■ Your objective
Go through the material below and report how many lines contain "Stamina". Give only the number.

_____

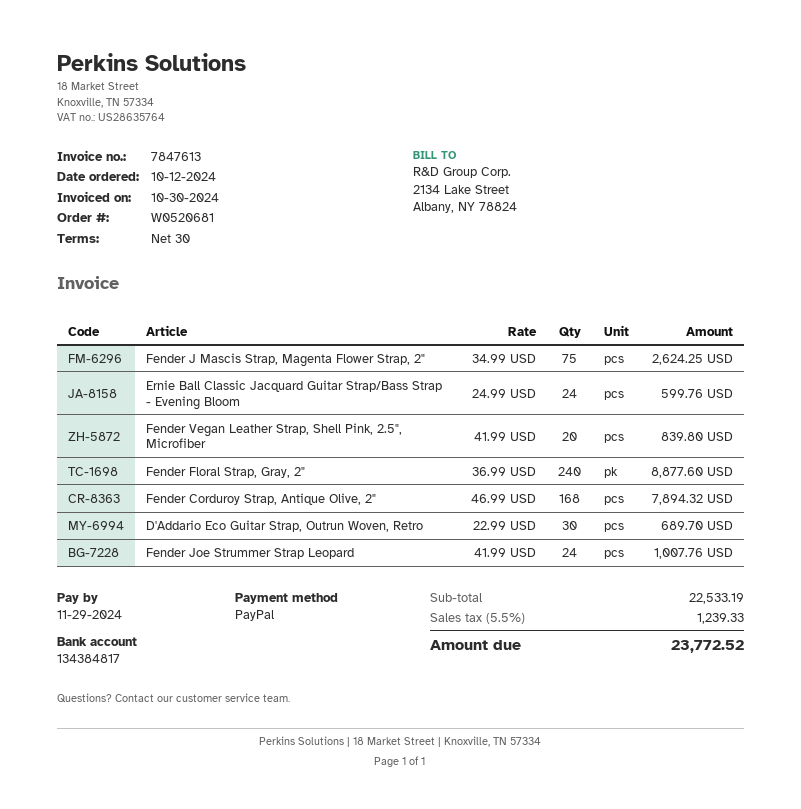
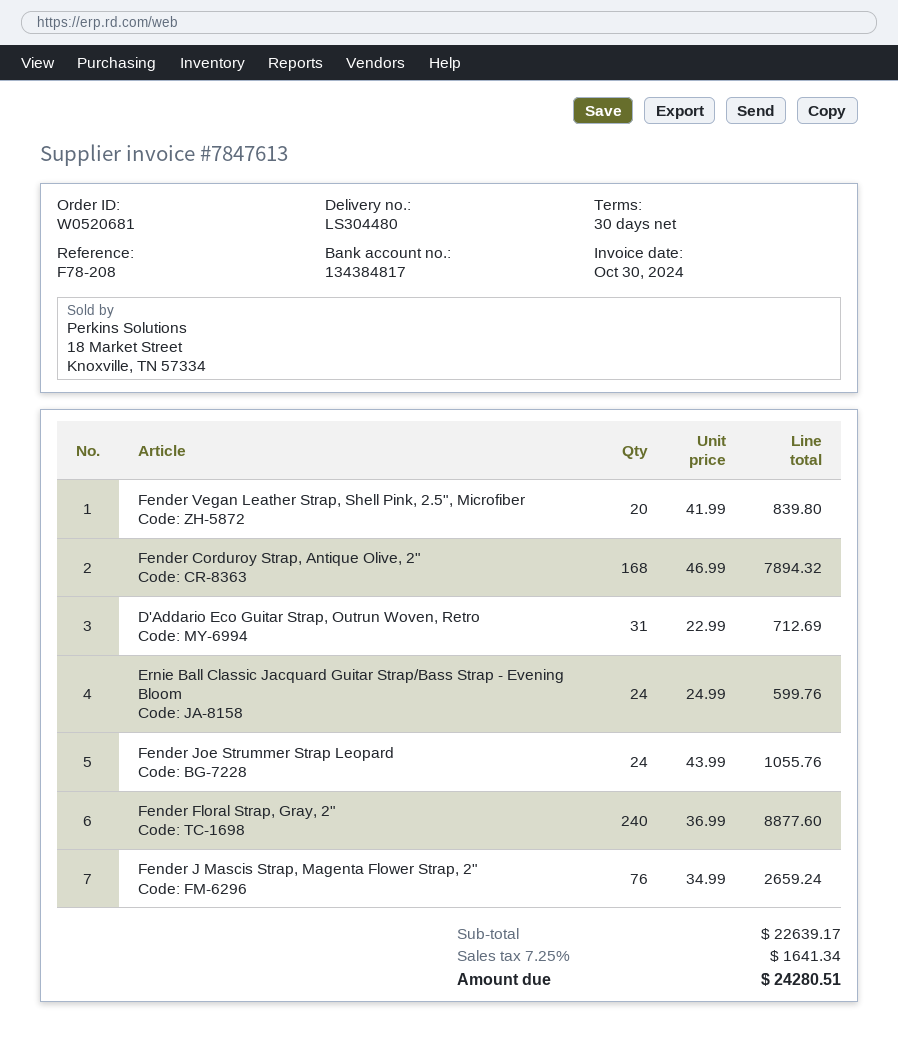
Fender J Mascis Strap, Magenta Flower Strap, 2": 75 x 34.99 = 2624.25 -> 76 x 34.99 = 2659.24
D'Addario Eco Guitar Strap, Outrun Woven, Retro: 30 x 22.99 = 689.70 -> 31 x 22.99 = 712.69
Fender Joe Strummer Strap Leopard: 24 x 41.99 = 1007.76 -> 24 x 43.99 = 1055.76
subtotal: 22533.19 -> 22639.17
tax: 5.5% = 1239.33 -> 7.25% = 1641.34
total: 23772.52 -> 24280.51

_____

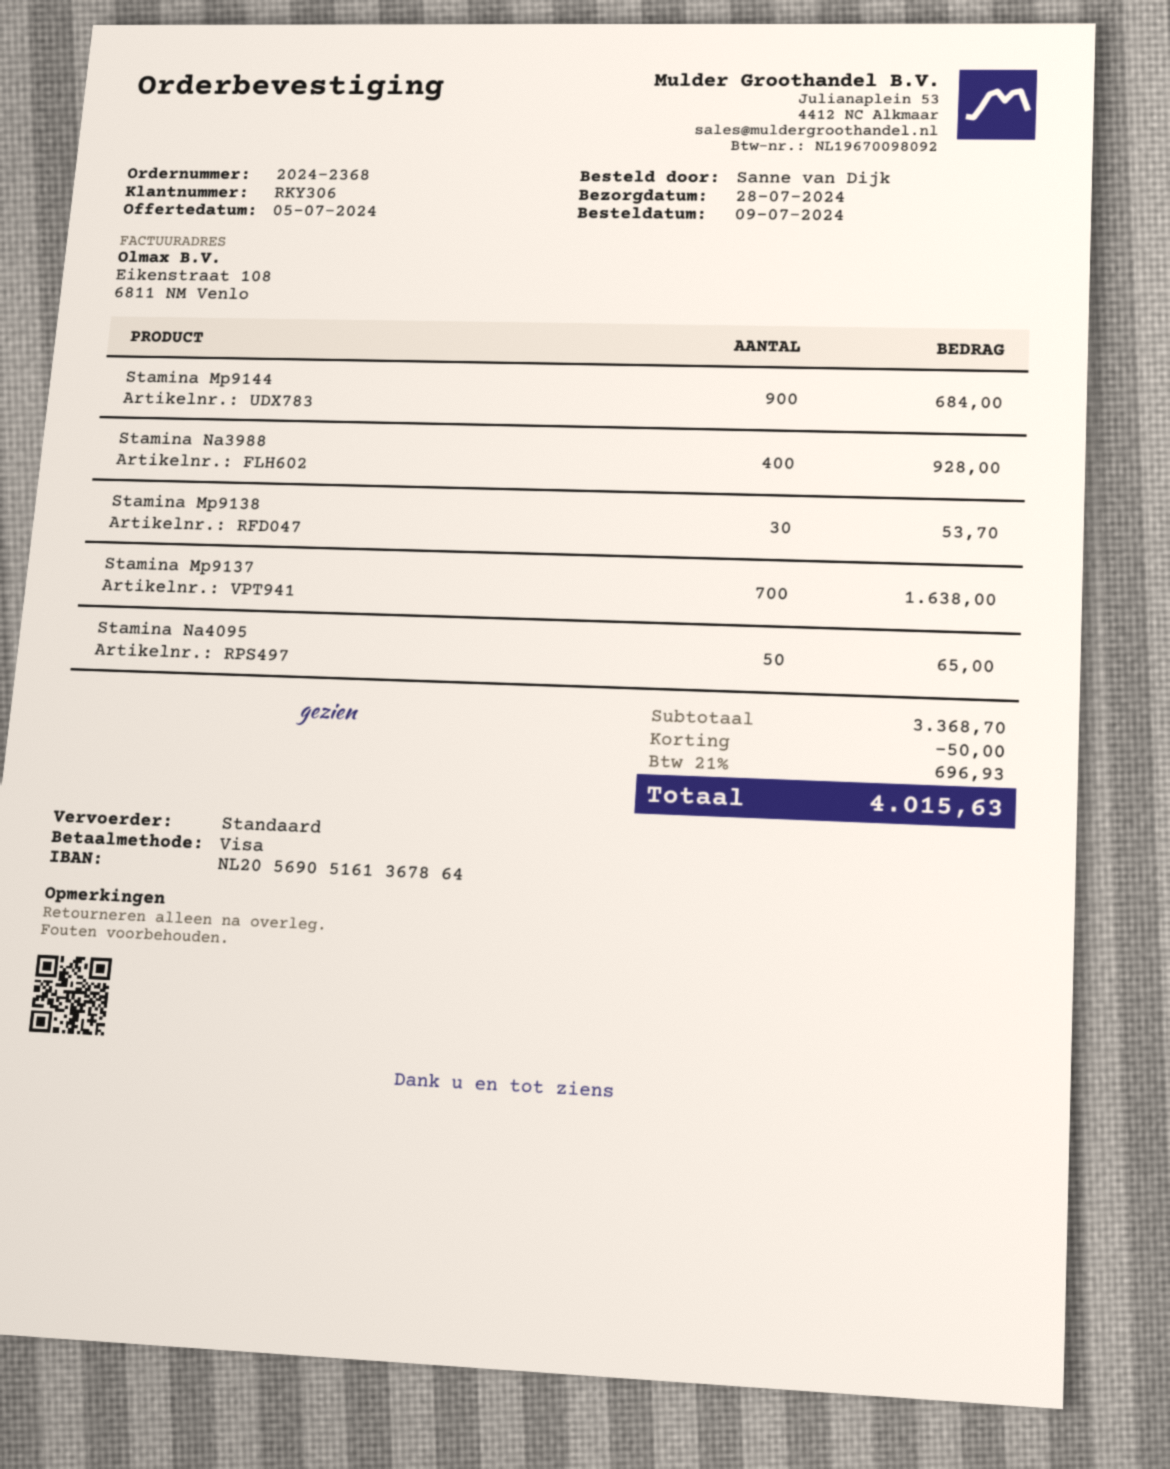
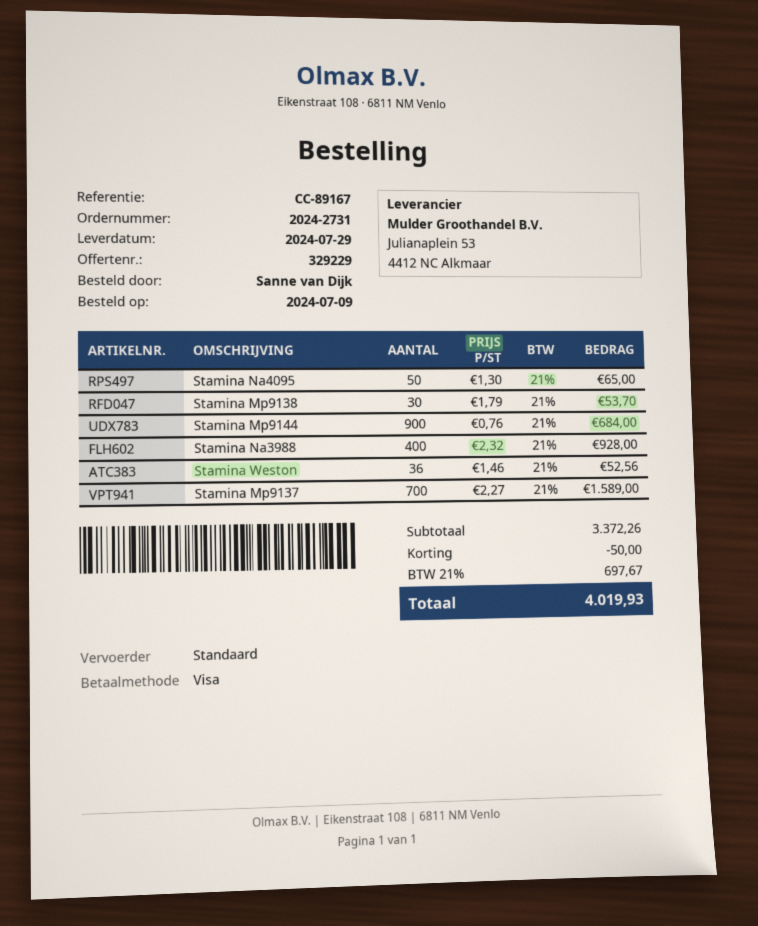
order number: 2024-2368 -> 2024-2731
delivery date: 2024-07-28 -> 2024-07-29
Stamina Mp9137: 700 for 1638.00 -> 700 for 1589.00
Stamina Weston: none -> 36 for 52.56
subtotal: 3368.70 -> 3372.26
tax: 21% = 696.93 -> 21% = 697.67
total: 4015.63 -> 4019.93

_____

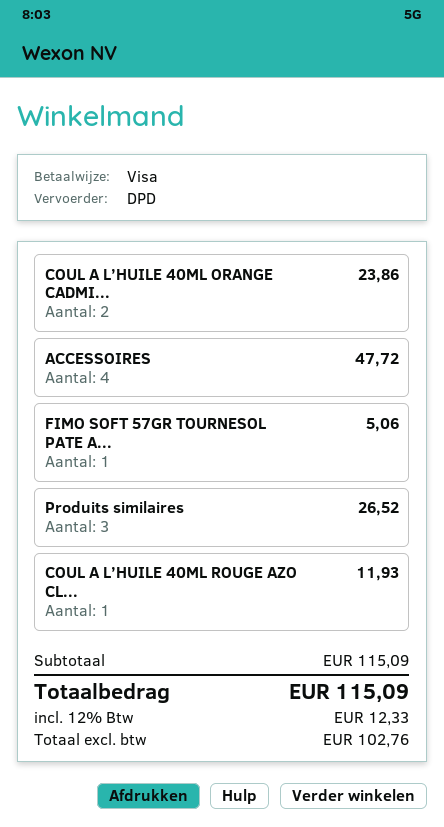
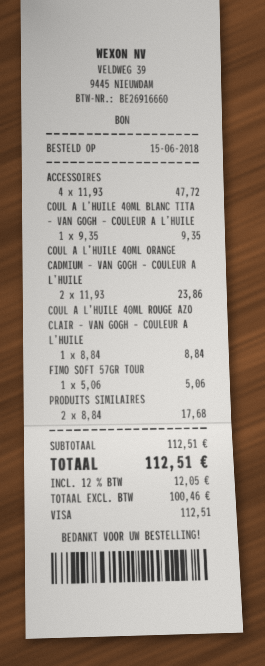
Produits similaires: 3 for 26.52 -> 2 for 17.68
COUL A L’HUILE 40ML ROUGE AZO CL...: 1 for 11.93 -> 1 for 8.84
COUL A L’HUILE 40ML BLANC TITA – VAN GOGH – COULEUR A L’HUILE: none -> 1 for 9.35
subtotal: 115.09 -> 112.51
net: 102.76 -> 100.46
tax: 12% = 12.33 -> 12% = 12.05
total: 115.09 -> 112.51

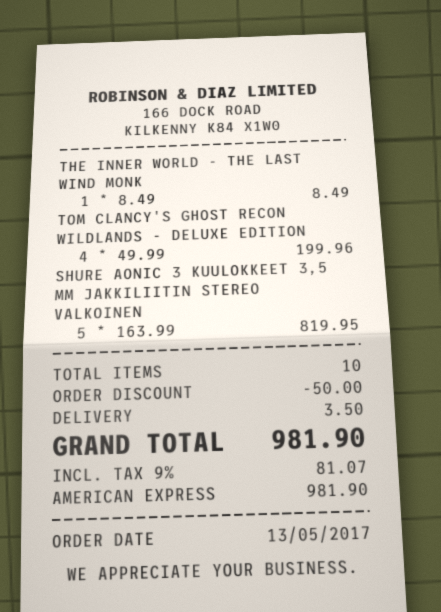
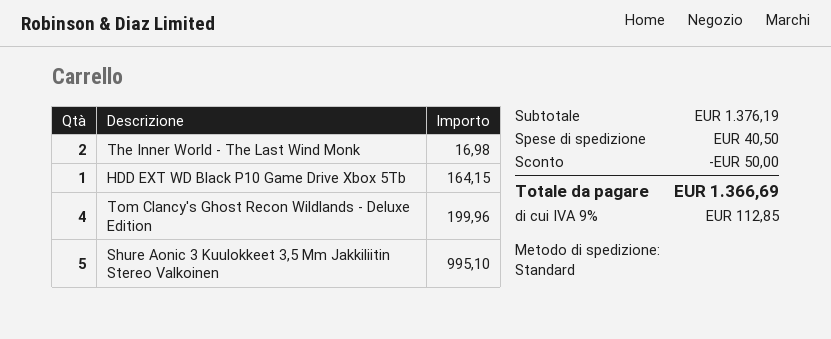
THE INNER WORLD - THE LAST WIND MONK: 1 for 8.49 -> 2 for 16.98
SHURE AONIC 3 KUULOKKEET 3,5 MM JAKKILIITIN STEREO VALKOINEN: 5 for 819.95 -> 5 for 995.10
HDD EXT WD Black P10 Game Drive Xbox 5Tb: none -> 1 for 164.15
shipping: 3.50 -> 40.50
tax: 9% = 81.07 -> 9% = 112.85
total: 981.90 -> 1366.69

_____

■ Written answer
2